§ **WHAT IS REQUIRED**:
The lines to be extracted begin at the line containing "-> <div> <span>GeoScope</span>" and end at the last line of the data below; copy them exactly and leave out the pictures.

§ **MATERIAL SUPPLIED**:
☆ ☆ ☆ ☆ ☆ ☆ ☆

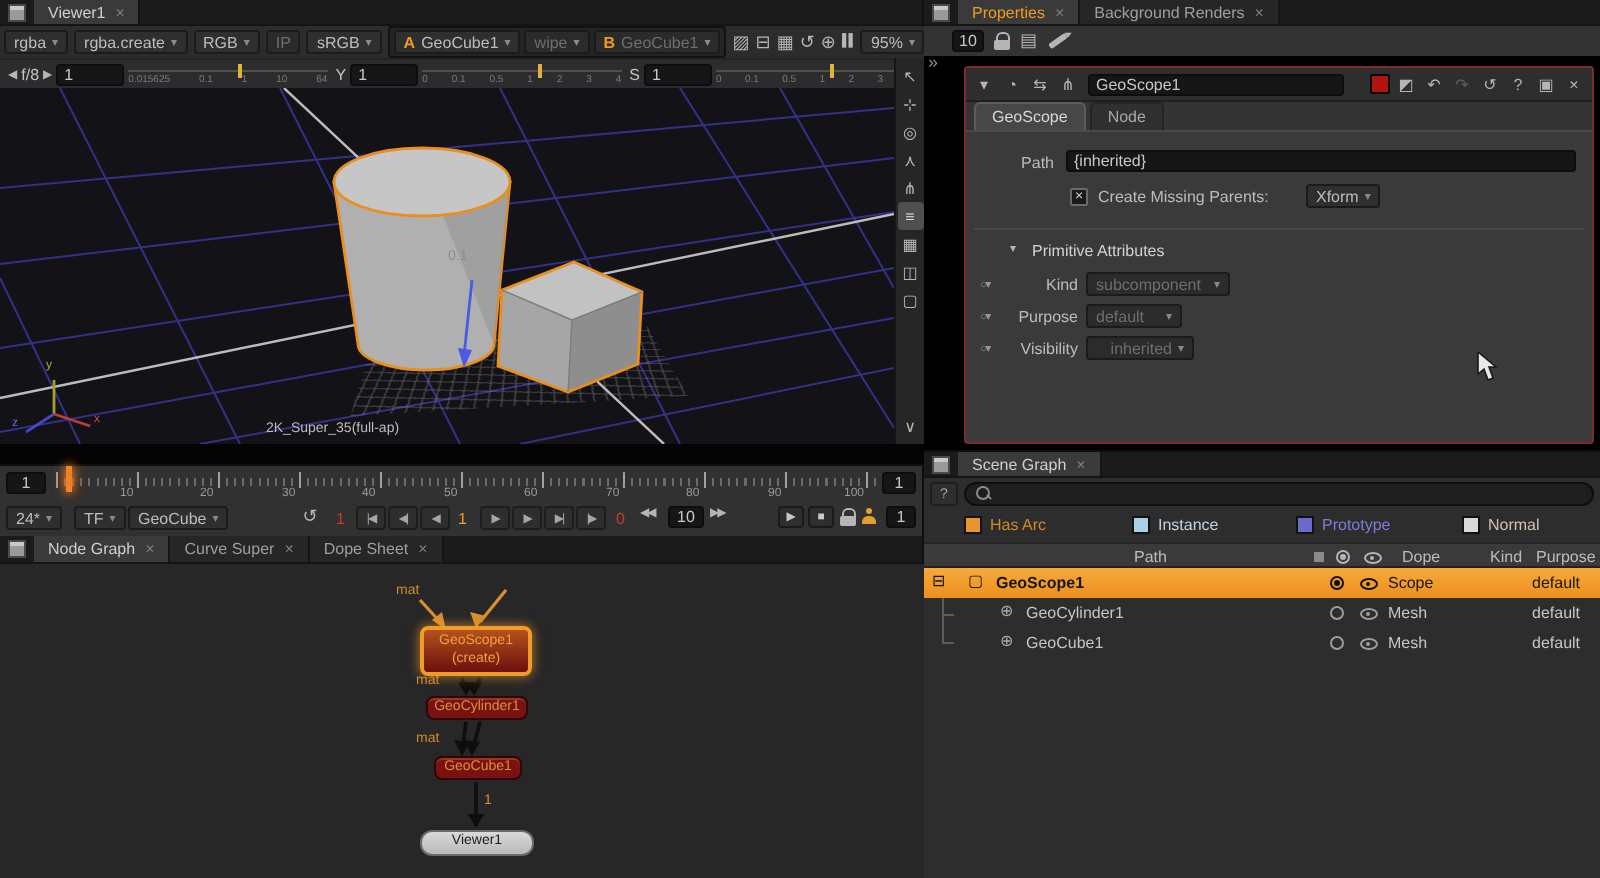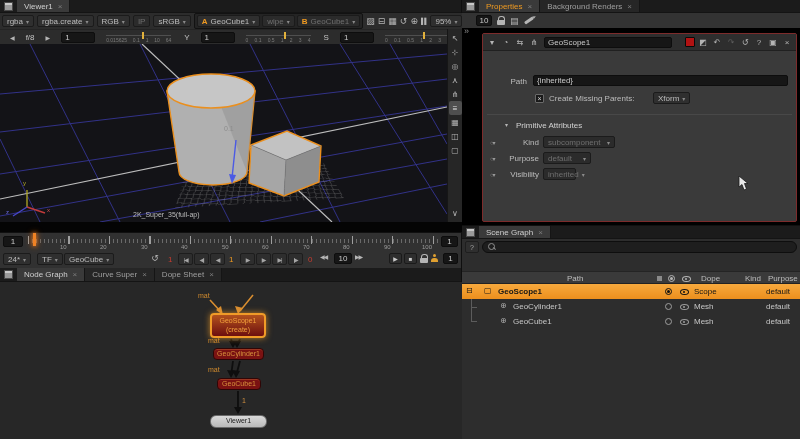"f/8" #vrow2 { gap: 11px -> 2px; padding: 0 10px -> 0 4px }
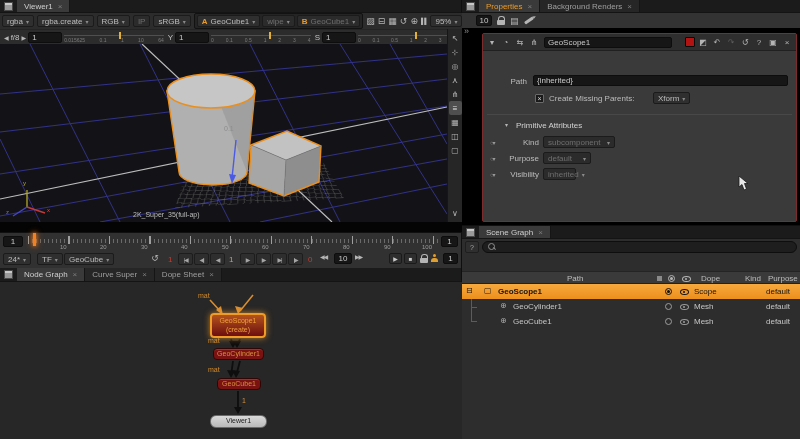"GeoScope" div { html: none -> <div> <span>GeoScope</span> <span>Node</span> </div> }
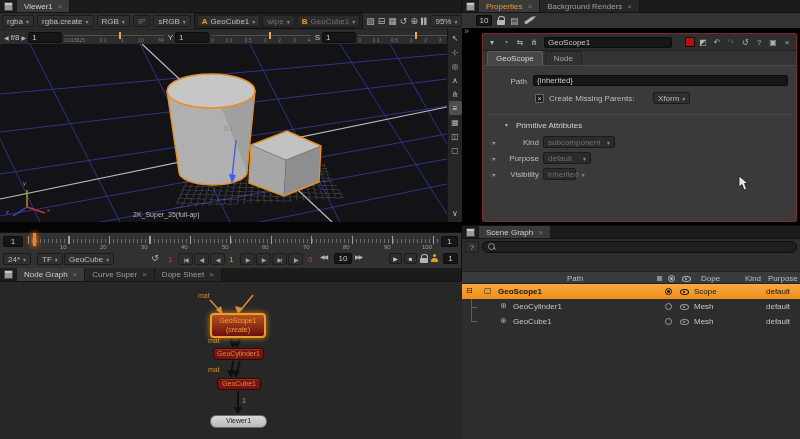"inherited" span.chip { justify-content: space-between -> flex-end; width: 33px -> 54px }
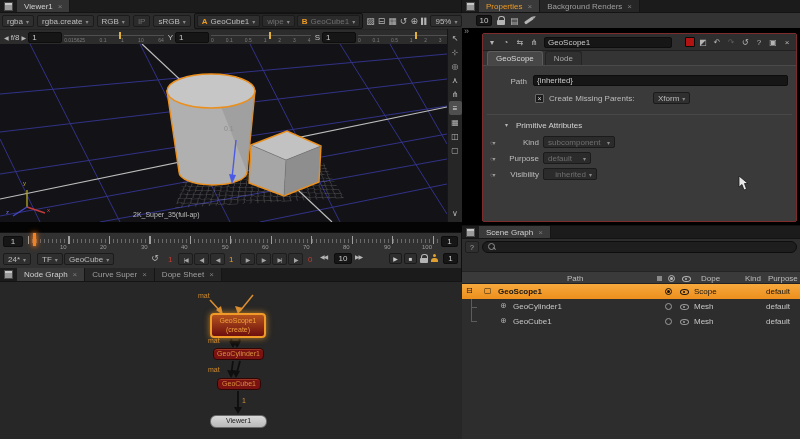"Has Arc" div.abs { html: none -> <div> <span> <span></span> <span>Has Arc</span> </span> <span> <span></span> <span>Instance</span> </span> <span> <span></span> <span>Prototype</span> </span> <span> <span></span> <span>Normal</span> </span> </div> }
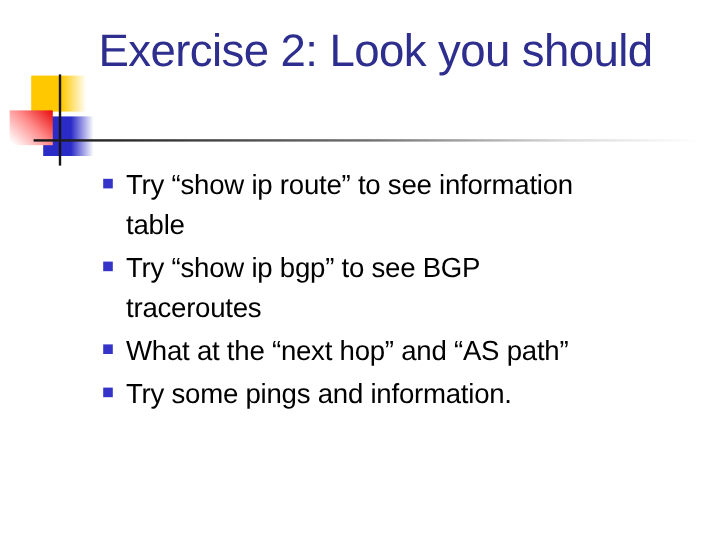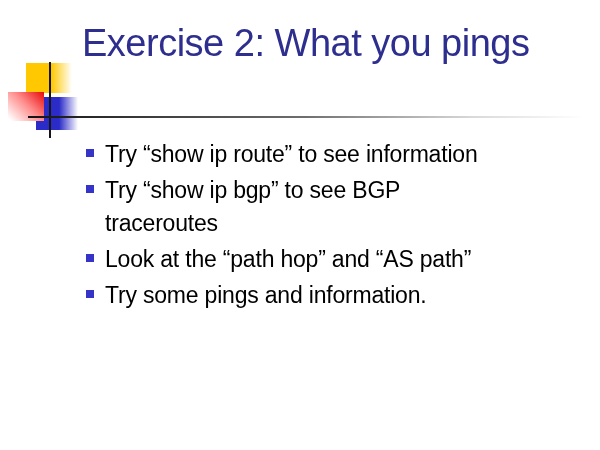"Exercise 2: What you pings" span.line { text: What you pings -> Look you should }
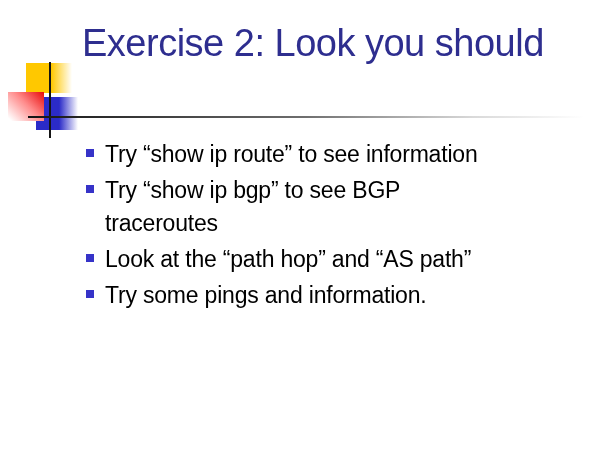"table" span.line { html: none -> <span>table</span> }
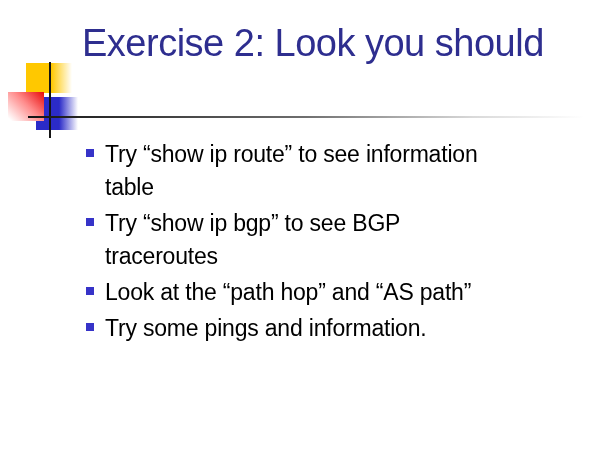"Look at the “path hop”" span.line { text: Look at the “path -> What at the “next }
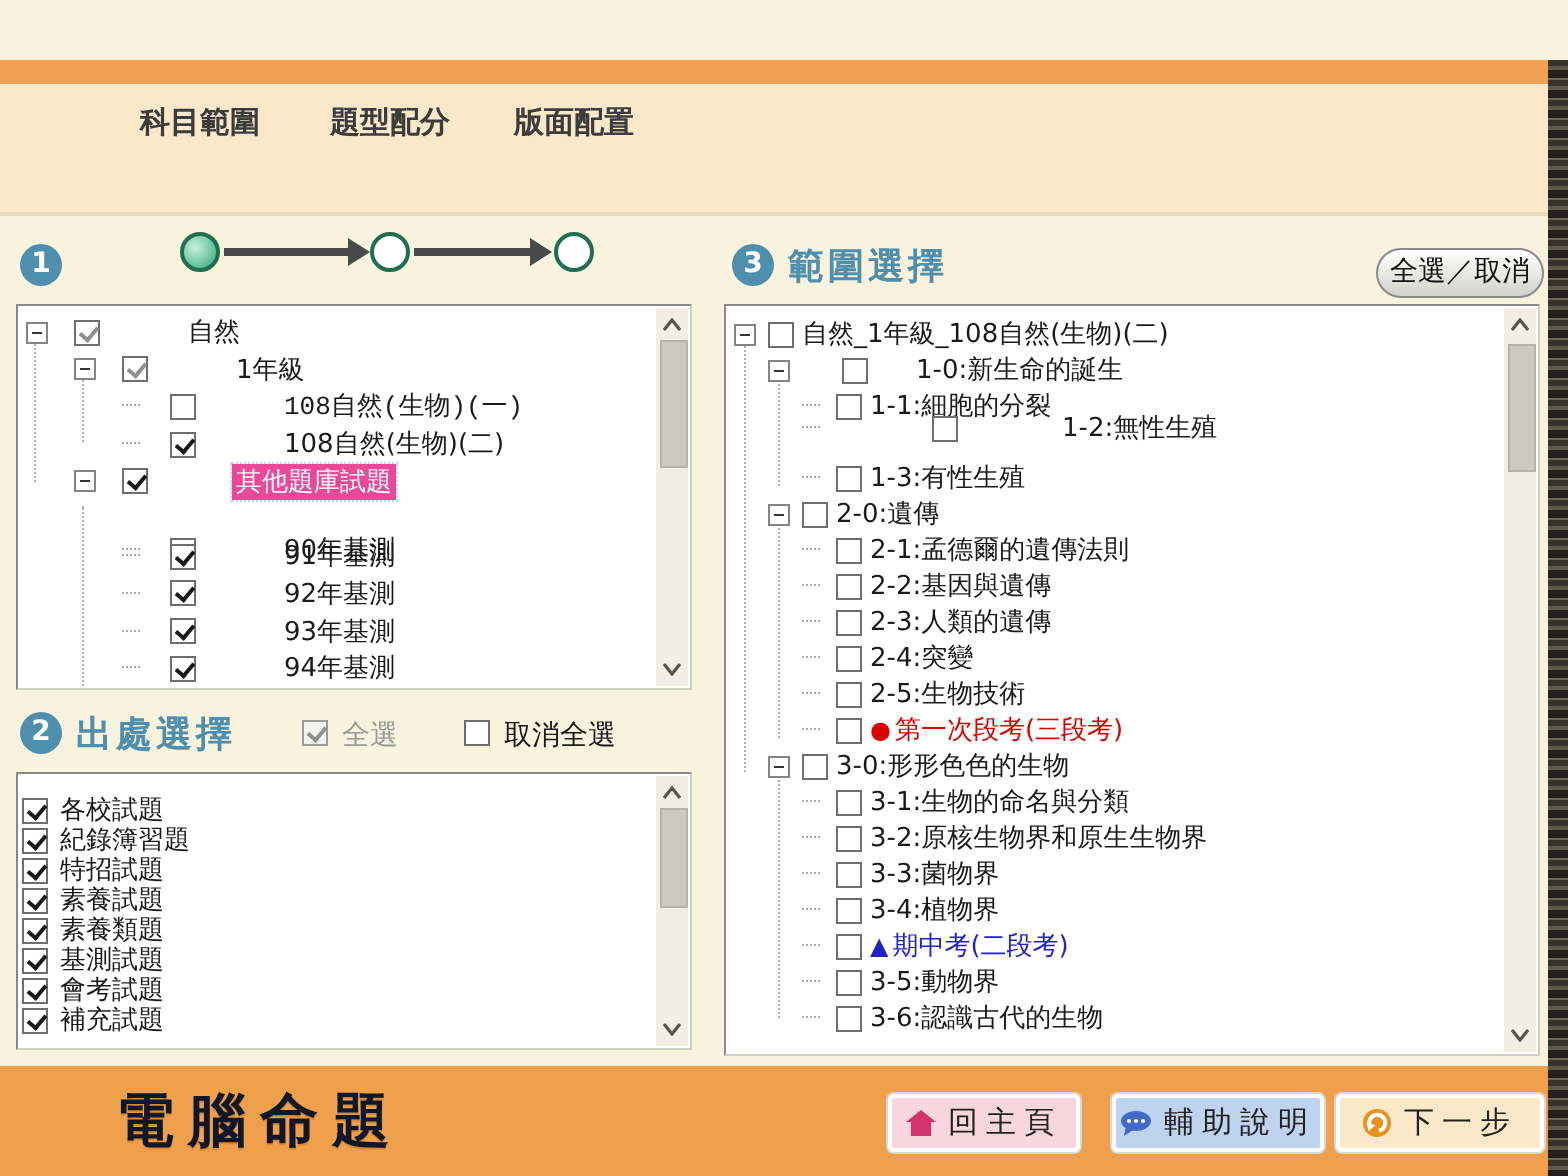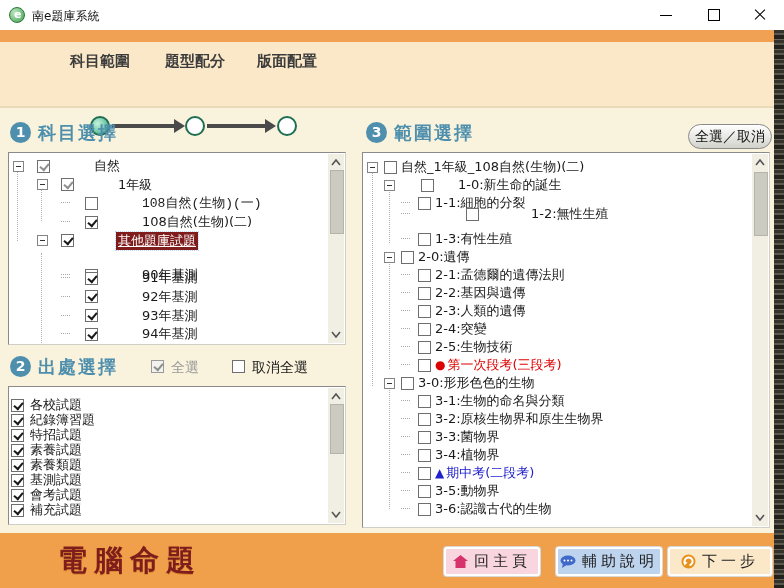"南e題庫系統" div.titlebar { html: <div> <span></span> <span>南e題庫系統</span> <div></div> <div></div> <div></div> </div> -> none }
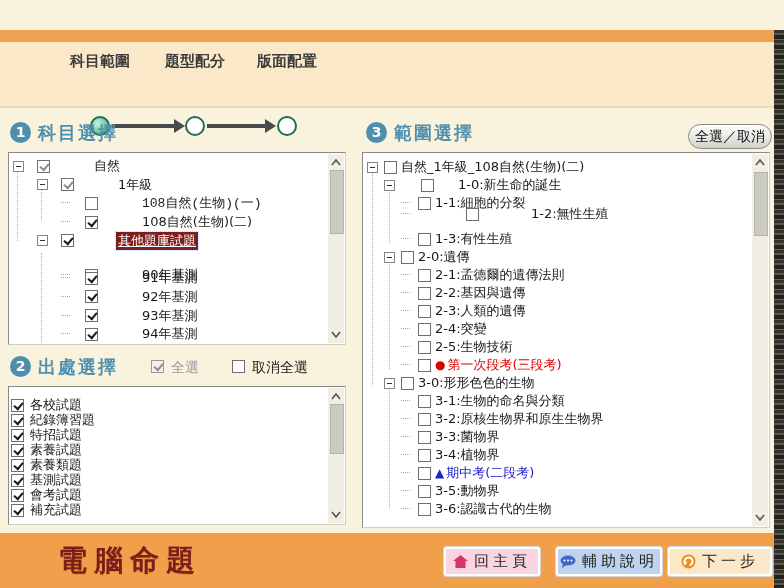"科目選擇" div.sec-title { html: <div>科目選擇</div> -> none }
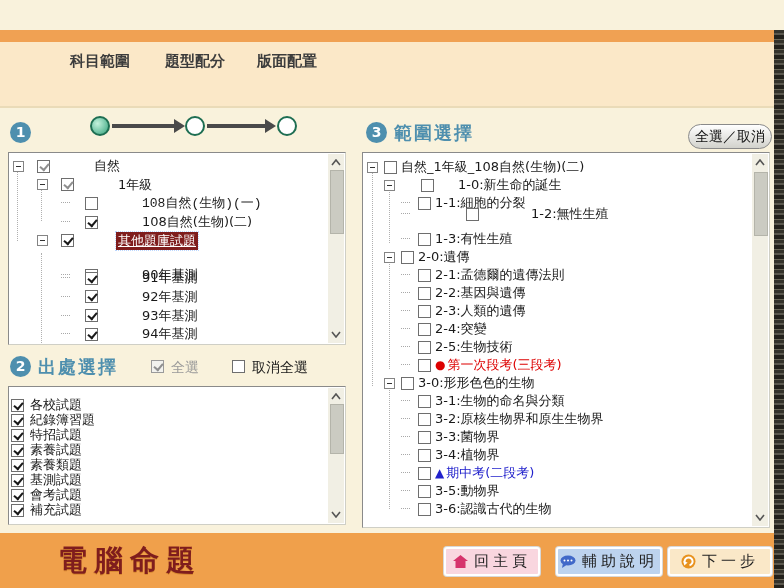"其他題庫試題" .lab.selected { background: #7f1d1d -> #ec4899; text-decoration: underline -> none }
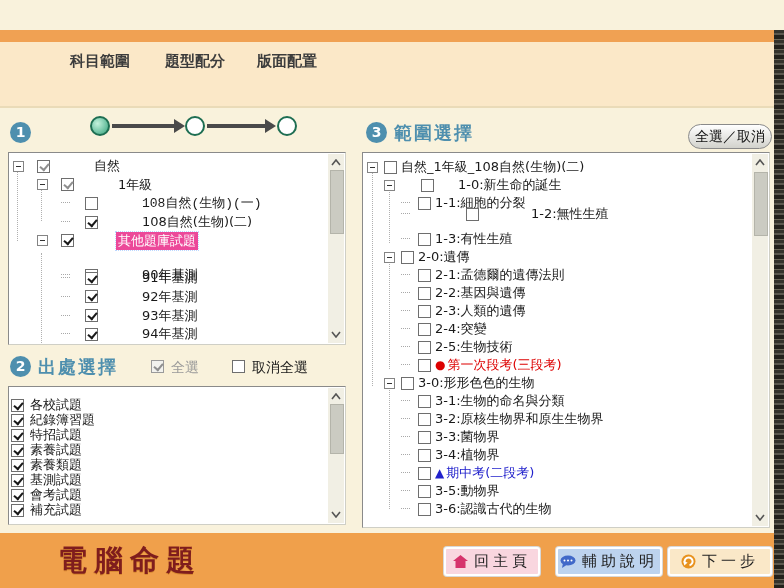"電腦命題" .brand { color: #7f1d1d -> #0f172a }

☆ ☆ ☆ ☆ ☆ ☆ ☆

§ **WRITTEN ANSWER**:
"GeoScope" div { html: none -> <div> <span>GeoScope</span> <span>Node</span> </div> }
"inherited" span.chip { justify-content: space-between -> flex-end; width: 33px -> 54px }
"Has Arc" div.abs { html: none -> <div> <span> <span></span> <span>Has Arc</span> </span> <span> <span></span> <span>Instance</span> </span> <span> <span></span> <span>Prototype</span> </span> <span> <span></span> <span>Normal</span> </span> </div> }
"Exercise 2: What you pings" span.line { text: What you pings -> Look you should }
"table" span.line { html: none -> <span>table</span> }
"Look at the “path hop”" span.line { text: Look at the “path -> What at the “next }
"南e題庫系統" div.titlebar { html: <div> <span></span> <span>南e題庫系統</span> <div></div> <div></div> <div></div> </div> -> none }
"科目選擇" div.sec-title { html: <div>科目選擇</div> -> none }
"其他題庫試題" .lab.selected { background: #7f1d1d -> #ec4899; text-decoration: underline -> none }
"電腦命題" .brand { color: #7f1d1d -> #0f172a }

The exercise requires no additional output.